Thomas Lubanga pourrait échapper à la justice internationale

Le parquet de la Cour pénale internationale (CPI) a fait appel, mercredi, de la décision de libérer l’ancien seigneur de guerre Thomas Lubanga. Le congolais devait être le premier prisonnier que devait juger la juridiction internationale. En attendant l’issue de l’appel, il reste en détention.

Les juges de la Cour pénale internationale (CPI) ont ordonné, mardi, la remise en liberté de Thomas Lubanga Dyilo, détenu depuis mars 2006 à la Haye (Pays-Bas). Accusé de crimes de guerre et d’enrôlement d’enfants soldats au sein de sa milice en 2002 et en 2003, l’ancien chef de l’Union des Patriotes Congolais (UPC) devait comparaître le 23 juin devant le tribunal. Mais « en l’absence de la perspective d’un procès, l’accusé ne peut être maintenu en détention », indique la CPI sur son site internet. Cependant, la décision n’est pas encore exécutoire. La Cour a laissé cinq jours au parquet pour faire appel de la décision, ce qui a immédiatement été fait. Si la décision de libération est confirmée, M. Lubanga pourrait bien être libre d’ici la semaine prochaine.

L’ONU met la CPI en difficulté

Les gros ennuis ont commencé le mois dernier lorsque le premier tribunal permanent de la CPI a décidé de suspendre la procédure à l’encontre du chef de guerre congolais suite au refus des Nations Unies de divulguer le contenu de certains documents. Ils auraient éventuellement pu aider à disculper M. Lubanga. L’ONU a fait savoir que les témoignages recueillis ont été obtenus sous le sceau du secret et qu’ils sont dans l’impossibilité de les dévoiler afin de protéger leurs sources. En l’état actuel des choses, « un procès équitable de l’accusé est impossible, et l’entière justification de sa détention a disparu », déclare la CPI sur son site. Elle, qui tient tant à juger son premier prisonnier, se trouve aujourd’hui devant un sacré dilemme : elle doit soit briser le sceau de la confidentialité des documents et appeler les agents de l’ONU à témoigner à la barre, soit libérer M. Lubanga.

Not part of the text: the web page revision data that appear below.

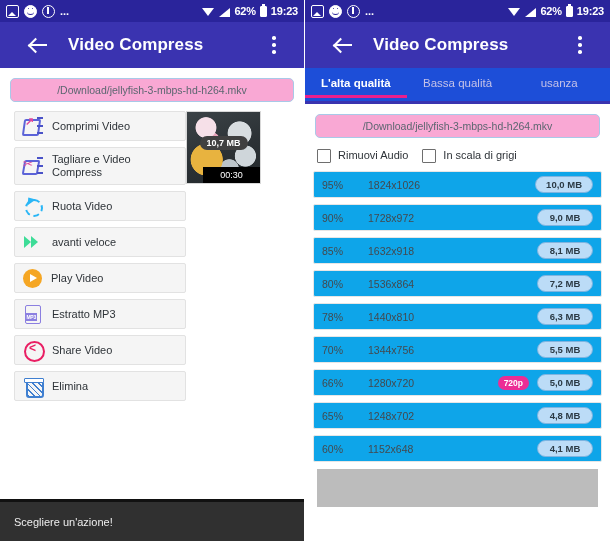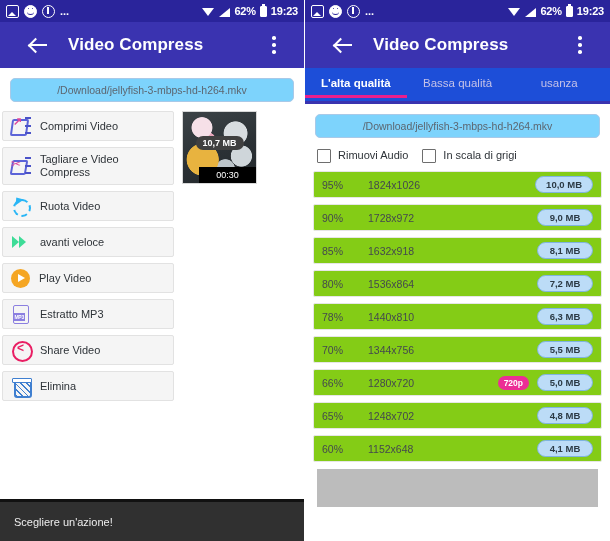"/Download/jellyfish-3-mbps-hd-h264.mkv" .filepill { background: #7dd3fc -> #f9a8d4 }
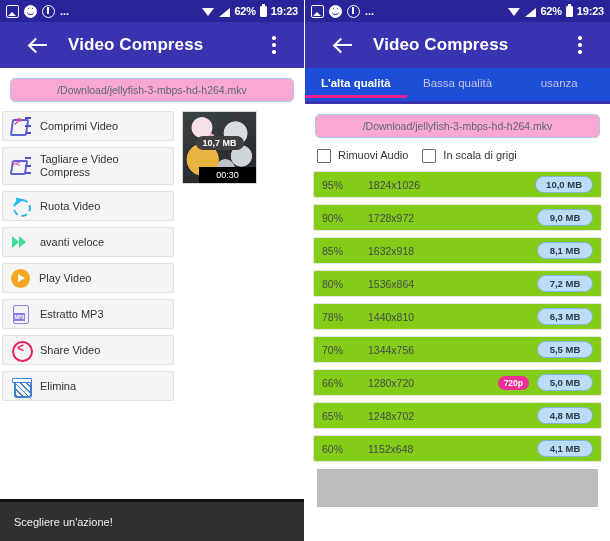"Comprimi Video" .left-content { gap: 8px -> none; padding: 9px 10px 0 2px -> 9px 10px 0 14px }
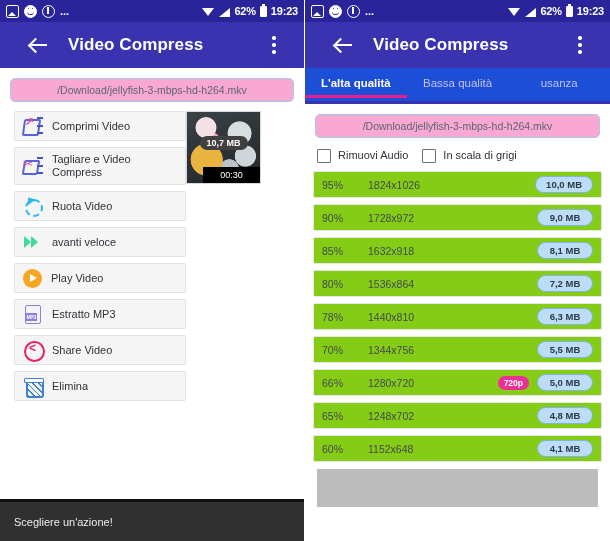"95%" .qual-row { background: #84cc16 -> #0ea5e9 }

Les avocats des victimes en colère

Carine Bapita Bayangandu, l’une des avocates des victimes, a déclaré, la semaine dernière, qu’une telle décision de la CPI pourrait avoir de lourdes conséquences quant à un probable embrasement de l’Ituri et déboucher à de sanglants « règlements de comptes ». Ravagé par la guerre au début des années 2000, la province du Nord-Est de la République démocratique du Congo (RDC) peine à se relever. « Les victimes demandent que l’excès de justice ne soit pas de l’injustice », a déclaré Luc Walleyn, un autre avocat des victimes. Mais le procureur de la CPI, Luis Moreno Ocampo, s’est dit « extrêmement confiant dans une résolution des problèmes, considérant qu’un procès pourrait s’ouvrir en septembre ». Il n’empêche que la décision de libérer M. Lubanga constitue un revers cinglant pour la Cour mise en place en 2002. Elle devait remplacer à terme les tribunaux pénaux internationaux, dont celui du Rwanda (TPIR).

Le procès de l’exemple pourrait ne pas être celui de M. Lubanga. Mais la CPI peut se consoler, pour le moment, avec Jean-Pierre Bemba. Accusé de crimes de guerre en Centrafrique, il a été transféré ce jeudi à la Haye. L’ex-chef rebelle congolais pourrait être le prochain à comparaître devant la juridiction internationale.